Xyank looked down the hall, then back at her, and sighed. "I thought I was being obvious, there. Just goes to show you can be too subtle, sometimes. If there needs to be a next time, I can assure you there will be no room for misunderstanding." He thumped the glass, once. "Don't leave town, Dr. Reynders. And if you must send messages, send them to the immediate future instead, like a normal person. Use the post."
Then he stepped to the left, and disappeared.
Probably he'd thought she couldn't see him at that angle.
She was still staring at the empty space — how often did she do that? staring into nothingness — when Dougall thumped the glass so hard she shrieked. "Who was that? And where'd he go?"

They decided to be scientific about it, since strangling each other was out of the question.
They reviewed their plans, from start to finish. Examined every schematic for every piece of equipment. Re-ran their simulations. Checked every figure on every data set, for what had to be the hundredth time each. Dougall ordered stress tests on all the physical elements, and Ilse crunched the numbers herself while the DUAL Core whirled through them at ten times speed. They accounted for every variable. They watched the security tapes of the globule's apparition and atrophy, and pored over everything their dozens of custom-built sensors had recorded, while Bremmel — Junior, his venerable father having finally lightened the local atmosphere by retiring — confirmed that they were all still operating to spec, then tore them down to look for faults.
That was the only way to begin understanding their failure. As scientists.
The second stage of grief in the scientific method, however, was identical with the general case.
"I'm not saying it's your fault," Ilse snarled.
"But you're thinking it."
She wasn't thinking it. The simple fact was… hell, why not state the simple fact? "You weren't involved enough in the process to have loused it up that badly."
He scoffed in disbelief. "Not involved? Woman, I spent six of the best years of my life slaving away on this pet project of yours. To say I'm not involved—"
"Pet project of mine? Who was it sobbing at my window in the middle of the night about his poor, underachieving brother—"

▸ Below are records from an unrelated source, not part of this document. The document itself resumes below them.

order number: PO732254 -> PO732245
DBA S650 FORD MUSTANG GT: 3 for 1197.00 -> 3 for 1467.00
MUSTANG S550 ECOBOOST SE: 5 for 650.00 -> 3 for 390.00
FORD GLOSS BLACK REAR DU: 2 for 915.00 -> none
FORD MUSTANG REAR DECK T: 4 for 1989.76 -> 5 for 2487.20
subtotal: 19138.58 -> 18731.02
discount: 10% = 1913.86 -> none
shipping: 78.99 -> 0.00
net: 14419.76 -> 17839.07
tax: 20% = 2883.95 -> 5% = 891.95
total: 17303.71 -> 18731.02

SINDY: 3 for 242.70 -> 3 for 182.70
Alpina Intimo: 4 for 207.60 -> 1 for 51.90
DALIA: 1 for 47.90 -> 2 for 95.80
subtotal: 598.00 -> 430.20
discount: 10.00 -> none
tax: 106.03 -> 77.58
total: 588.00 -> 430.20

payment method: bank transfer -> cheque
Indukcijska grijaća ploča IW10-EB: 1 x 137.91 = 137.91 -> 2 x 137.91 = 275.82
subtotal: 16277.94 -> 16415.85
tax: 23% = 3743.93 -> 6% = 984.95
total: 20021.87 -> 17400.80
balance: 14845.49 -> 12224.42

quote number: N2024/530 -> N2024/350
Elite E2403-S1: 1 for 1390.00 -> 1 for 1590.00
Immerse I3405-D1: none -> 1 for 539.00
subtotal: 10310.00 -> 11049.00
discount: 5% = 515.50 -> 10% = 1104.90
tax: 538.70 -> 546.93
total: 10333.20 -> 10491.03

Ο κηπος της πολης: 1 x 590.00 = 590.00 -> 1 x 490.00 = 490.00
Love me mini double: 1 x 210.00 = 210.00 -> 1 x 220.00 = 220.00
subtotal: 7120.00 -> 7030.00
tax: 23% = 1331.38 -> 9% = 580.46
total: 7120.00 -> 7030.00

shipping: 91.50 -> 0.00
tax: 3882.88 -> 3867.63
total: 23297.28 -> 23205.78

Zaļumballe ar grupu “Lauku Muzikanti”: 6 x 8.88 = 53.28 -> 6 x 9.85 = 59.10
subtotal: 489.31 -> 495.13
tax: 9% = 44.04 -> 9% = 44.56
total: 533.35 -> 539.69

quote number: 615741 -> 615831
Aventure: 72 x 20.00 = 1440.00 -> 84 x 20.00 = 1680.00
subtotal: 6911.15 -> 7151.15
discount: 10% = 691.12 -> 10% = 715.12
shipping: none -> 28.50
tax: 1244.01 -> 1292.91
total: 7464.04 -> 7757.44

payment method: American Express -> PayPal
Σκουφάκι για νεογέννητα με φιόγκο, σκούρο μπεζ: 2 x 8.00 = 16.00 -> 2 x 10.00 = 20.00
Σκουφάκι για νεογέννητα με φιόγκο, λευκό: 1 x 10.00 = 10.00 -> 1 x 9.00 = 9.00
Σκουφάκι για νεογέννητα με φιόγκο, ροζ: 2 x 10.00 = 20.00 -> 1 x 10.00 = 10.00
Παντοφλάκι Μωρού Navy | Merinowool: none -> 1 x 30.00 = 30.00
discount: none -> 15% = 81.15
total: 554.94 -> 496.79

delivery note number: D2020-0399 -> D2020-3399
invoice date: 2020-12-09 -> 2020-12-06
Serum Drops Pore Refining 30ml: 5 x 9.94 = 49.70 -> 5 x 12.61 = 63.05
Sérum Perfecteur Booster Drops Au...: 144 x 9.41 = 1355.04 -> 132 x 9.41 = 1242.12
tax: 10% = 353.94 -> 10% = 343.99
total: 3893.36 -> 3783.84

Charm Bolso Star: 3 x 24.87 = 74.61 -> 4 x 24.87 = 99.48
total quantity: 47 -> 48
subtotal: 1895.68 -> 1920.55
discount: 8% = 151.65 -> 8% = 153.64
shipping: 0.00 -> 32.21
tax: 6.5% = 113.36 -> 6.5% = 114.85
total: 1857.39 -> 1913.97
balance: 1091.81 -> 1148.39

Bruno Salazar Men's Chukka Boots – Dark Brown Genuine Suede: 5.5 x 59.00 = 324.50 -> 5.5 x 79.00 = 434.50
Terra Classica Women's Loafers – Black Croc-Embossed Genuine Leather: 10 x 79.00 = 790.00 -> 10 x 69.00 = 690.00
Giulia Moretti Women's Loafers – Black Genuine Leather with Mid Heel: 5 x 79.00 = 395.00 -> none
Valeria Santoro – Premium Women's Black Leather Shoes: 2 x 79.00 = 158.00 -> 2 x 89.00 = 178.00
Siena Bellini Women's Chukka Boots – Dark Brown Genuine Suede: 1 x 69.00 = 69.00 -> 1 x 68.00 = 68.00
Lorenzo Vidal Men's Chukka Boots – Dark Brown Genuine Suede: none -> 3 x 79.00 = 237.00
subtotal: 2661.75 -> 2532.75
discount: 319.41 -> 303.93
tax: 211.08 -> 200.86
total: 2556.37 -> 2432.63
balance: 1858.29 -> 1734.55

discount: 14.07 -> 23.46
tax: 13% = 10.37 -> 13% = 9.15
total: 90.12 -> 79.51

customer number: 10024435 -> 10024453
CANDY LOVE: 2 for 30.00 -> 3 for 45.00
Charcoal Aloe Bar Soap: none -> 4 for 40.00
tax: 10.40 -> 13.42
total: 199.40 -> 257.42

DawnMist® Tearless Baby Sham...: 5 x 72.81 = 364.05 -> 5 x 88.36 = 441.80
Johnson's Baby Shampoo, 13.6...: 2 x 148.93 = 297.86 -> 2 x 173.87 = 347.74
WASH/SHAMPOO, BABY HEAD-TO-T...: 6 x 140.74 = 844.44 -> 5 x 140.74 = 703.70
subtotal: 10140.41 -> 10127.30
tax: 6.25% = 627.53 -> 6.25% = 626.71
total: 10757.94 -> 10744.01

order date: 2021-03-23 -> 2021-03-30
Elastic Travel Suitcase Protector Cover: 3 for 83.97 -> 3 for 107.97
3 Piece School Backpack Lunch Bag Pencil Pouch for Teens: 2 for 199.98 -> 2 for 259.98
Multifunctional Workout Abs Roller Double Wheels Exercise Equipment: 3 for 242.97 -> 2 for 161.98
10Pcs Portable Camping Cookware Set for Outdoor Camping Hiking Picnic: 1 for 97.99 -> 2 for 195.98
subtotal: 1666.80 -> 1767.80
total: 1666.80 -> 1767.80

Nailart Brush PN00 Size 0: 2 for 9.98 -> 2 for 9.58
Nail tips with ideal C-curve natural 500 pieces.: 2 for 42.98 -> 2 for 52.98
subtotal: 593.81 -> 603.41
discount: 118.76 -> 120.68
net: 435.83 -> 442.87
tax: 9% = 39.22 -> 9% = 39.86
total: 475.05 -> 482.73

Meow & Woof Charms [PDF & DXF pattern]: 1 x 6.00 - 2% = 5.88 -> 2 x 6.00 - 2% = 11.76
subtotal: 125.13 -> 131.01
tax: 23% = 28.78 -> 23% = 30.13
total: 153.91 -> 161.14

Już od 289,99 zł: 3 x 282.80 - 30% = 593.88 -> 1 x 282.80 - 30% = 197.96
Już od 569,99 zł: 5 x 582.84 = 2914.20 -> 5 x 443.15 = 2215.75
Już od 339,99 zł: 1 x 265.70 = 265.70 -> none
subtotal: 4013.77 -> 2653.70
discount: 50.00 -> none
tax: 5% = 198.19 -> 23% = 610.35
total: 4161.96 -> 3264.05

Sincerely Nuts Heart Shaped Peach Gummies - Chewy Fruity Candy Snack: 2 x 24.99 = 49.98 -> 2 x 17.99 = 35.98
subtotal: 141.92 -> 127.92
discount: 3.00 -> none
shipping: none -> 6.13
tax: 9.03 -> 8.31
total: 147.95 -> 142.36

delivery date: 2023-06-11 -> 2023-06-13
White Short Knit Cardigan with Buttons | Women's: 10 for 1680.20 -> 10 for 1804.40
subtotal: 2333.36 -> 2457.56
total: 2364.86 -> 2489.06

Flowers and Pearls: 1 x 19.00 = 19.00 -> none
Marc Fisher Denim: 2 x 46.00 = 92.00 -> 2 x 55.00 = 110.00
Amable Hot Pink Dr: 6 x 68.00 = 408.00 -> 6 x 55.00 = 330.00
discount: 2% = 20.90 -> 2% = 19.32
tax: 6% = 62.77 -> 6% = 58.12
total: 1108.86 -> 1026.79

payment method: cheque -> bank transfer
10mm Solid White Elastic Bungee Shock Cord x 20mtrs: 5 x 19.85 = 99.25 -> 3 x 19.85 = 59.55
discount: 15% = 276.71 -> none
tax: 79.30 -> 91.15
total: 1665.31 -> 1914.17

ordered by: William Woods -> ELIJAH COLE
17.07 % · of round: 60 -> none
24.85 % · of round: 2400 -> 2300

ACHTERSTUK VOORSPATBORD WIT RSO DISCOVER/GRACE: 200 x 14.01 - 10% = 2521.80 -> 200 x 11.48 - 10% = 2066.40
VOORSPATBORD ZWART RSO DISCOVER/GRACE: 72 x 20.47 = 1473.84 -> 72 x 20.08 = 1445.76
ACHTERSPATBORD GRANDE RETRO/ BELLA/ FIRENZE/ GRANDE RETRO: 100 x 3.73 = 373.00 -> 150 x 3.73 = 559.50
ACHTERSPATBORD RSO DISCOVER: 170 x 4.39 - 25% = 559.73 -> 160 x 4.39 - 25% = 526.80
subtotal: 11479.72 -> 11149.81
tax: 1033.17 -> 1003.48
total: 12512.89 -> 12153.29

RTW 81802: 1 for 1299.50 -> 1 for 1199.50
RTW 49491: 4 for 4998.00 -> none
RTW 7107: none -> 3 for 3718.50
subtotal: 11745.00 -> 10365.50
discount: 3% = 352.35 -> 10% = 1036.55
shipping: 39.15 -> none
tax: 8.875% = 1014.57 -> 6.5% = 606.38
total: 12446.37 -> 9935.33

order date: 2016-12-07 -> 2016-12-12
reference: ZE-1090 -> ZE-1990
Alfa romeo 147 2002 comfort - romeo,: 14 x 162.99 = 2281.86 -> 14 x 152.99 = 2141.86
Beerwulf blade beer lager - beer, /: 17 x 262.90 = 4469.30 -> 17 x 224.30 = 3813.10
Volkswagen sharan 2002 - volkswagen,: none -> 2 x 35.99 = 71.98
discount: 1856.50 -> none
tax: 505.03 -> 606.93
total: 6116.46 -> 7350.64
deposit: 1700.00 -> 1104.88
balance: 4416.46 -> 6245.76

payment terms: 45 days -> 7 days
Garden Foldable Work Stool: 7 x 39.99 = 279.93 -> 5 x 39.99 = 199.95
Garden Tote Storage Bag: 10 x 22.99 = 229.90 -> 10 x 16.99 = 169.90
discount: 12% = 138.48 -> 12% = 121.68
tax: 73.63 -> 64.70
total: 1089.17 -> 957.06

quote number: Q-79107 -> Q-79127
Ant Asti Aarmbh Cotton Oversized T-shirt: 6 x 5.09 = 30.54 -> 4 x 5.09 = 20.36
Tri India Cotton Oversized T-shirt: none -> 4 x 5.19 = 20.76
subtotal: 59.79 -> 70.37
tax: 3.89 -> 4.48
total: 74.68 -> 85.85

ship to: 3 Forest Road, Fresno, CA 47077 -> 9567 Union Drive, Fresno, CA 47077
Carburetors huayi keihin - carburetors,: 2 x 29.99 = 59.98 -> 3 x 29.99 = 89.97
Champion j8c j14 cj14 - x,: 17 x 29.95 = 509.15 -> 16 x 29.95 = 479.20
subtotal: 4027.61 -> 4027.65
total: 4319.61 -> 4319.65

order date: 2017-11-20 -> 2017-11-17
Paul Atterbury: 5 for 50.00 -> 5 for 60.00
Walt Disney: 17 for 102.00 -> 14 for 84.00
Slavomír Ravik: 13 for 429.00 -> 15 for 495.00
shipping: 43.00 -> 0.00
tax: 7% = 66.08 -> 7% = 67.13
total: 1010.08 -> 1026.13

"Don't you dare throw that back at me! You and your dead, sainted sister, who—"
"If I'd had Lys with me instead—"
"So you do think it's my f—"
"OF COURSE I THINK IT'S YOUR FUCKING FAULT!" she thundered, and imagined the very firmament moved — the window rattling in its frame. "You useless, absolute tit! This was my one chance, and you…" She thumped the glass weakly, feeling like a slug sprayed with salt, curling in on herself to die. "You… I…"
Dougall nodded, stiffly. "Should I assume you'll be taking this to McInnis?"
He was already in defensive mode. Bracing for attack. She stared at him, unable to summon the strength to even respond in the negative.
"Fine." He crossed his arms. "I'll take my leave. Write it up as yet another failed experiment. You can rope some other dupe into doing your legwork and heavy lifting, and I'll take it all on the chin. As a learning experience."
His chin was, in fact, gradually rising. The old arrogance reasserting, as though it had never been erased by the overwhelming force of her confidence and the results it produced.
Because, in the end… what results?
What results. The words echoed in her head. What had she gotten for all the time and effort she'd poured into the improvement of this imbecile? Shouted down by a man who claimed mastery over forces she was only beginning to understand. Isolated from her friends, or those who might have become her friends, in her zeal to perfect this single sad and profitless relationship.
He turned his back on her, and she saw her own reflection as his pale flesh was replaced with a dark mass of greasy hair. Her perfect recall ran the past six years back, every word she'd spoken, every button she'd pushed, every insult, a revue as merciless as her obsession had been.
If he'd stayed a moment longer, she might have apologized.
She would never know if she would have meant it.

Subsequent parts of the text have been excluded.